Machine learning improves accuracy of particle identification at LHC
Scientists from the Higher School of Economics have developed a method that allows physicists at the Large Hadron Collider (LHC) to separate between various types of elementary particles with a high degree of accuracy. The results were published in the Journal of Physics.
One of major unsolved problems of modern physics is the predominance of matter over antimatter in the universe. They both formed within a second after the Big Bang, in presumably equal fractions, and physicists are trying to understand where antimatter has disappeared to. Back in 1966, Russian scientist Andrei Sakharov suggested that the imbalance between matter and antimatter appeared as a result of CP violation, i.e., an asymmetry between particles and antiparticles. Thus, only particles remained after their annihilation (mutual destruction) of resulting unbalanced contributions.
The Large Hadron Collider beauty experiment (LHCb) studies unstable particles called B-mesons. Their decays demonstrate the clearest asymmetry between matter and antimatter. The LHCb consists of several specialised detectors, specifically, calorimeters to measure the energy of neutral particles. Calorimeters also identify different types of particles. These are done by search and analysis of corresponding clusters of energy deposition. It is, however, not easy to separate signals from two types of photons—primary photons and photons from energetic π0 meson decay.
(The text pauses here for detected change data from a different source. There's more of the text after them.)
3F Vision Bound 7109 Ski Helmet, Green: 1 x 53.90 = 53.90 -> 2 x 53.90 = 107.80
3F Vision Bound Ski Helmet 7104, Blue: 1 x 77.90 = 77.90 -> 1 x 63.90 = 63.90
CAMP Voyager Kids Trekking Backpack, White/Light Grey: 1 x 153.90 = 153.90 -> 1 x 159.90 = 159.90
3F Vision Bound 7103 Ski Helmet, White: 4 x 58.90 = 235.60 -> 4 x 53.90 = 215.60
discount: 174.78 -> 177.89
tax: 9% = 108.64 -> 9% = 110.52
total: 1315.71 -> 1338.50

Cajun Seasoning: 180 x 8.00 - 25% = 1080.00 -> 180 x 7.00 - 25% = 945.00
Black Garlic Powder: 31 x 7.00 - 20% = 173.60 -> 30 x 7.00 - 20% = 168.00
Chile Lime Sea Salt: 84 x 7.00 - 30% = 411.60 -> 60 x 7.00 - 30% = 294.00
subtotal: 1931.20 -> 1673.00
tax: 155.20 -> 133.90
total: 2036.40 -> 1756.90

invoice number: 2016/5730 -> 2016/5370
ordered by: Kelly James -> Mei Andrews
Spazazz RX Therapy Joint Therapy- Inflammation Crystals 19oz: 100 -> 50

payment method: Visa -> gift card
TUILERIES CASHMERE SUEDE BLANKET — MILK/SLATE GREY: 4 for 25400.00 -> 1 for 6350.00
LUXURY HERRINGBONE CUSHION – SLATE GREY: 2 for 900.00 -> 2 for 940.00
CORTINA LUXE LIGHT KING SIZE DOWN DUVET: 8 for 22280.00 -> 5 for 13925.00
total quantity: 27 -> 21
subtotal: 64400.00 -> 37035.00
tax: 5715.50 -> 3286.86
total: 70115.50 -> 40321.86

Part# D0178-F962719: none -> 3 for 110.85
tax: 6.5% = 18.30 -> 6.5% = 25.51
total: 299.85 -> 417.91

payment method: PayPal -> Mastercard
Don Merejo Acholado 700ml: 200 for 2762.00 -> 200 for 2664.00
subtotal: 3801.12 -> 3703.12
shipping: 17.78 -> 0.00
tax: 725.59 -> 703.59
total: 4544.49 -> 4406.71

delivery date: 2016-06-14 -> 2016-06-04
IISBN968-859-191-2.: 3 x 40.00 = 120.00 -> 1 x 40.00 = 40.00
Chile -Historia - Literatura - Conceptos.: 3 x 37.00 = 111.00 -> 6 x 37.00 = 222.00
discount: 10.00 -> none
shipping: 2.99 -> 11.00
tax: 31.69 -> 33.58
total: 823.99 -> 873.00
HSE scientists developed a method that to classify these two with high accuracy.
The authors of the study applied artificial neural networks and gradient boosting (a machine-learning algorithm) to classify energies collected in the individual cells of the energy cluster.
"We took a five-by-five matrix with a centre at the calorimeter cell with the largest energy," says Fedor Ratnikov, one of the study's authors and a leading researcher in the HSE Laboratory of Methods for Big Data Analysis. "Instead of analysing the special characteristics constructed from raw energies in cluster cells, we pass these raw energies directly to the algorithm for analysis. The machine was able to make sense of the data better than a person."
Compared with the previous method of data pre-processing, the new machine-learning-based method has quadrupled quality metrics for the identification of particles on the calorimeter. The algorithm improved the classification quality from 0.89 to 0.97; the higher this figure is, the better the classifier works. With a 98 percent effectiveness rate of initial photon identification, the new approach has lowered the false photon identification rate from 60 percent to 30 percent.
The proposed method is unique in that it allows for elementary particles to be identified without initially studying the characteristics of the cluster being analysed. "We pass the data to machine learning in the hope that the algorithm finds correlations we might not have considered. The approach obviously worked out in this case," Fedor Ratnikov concludes.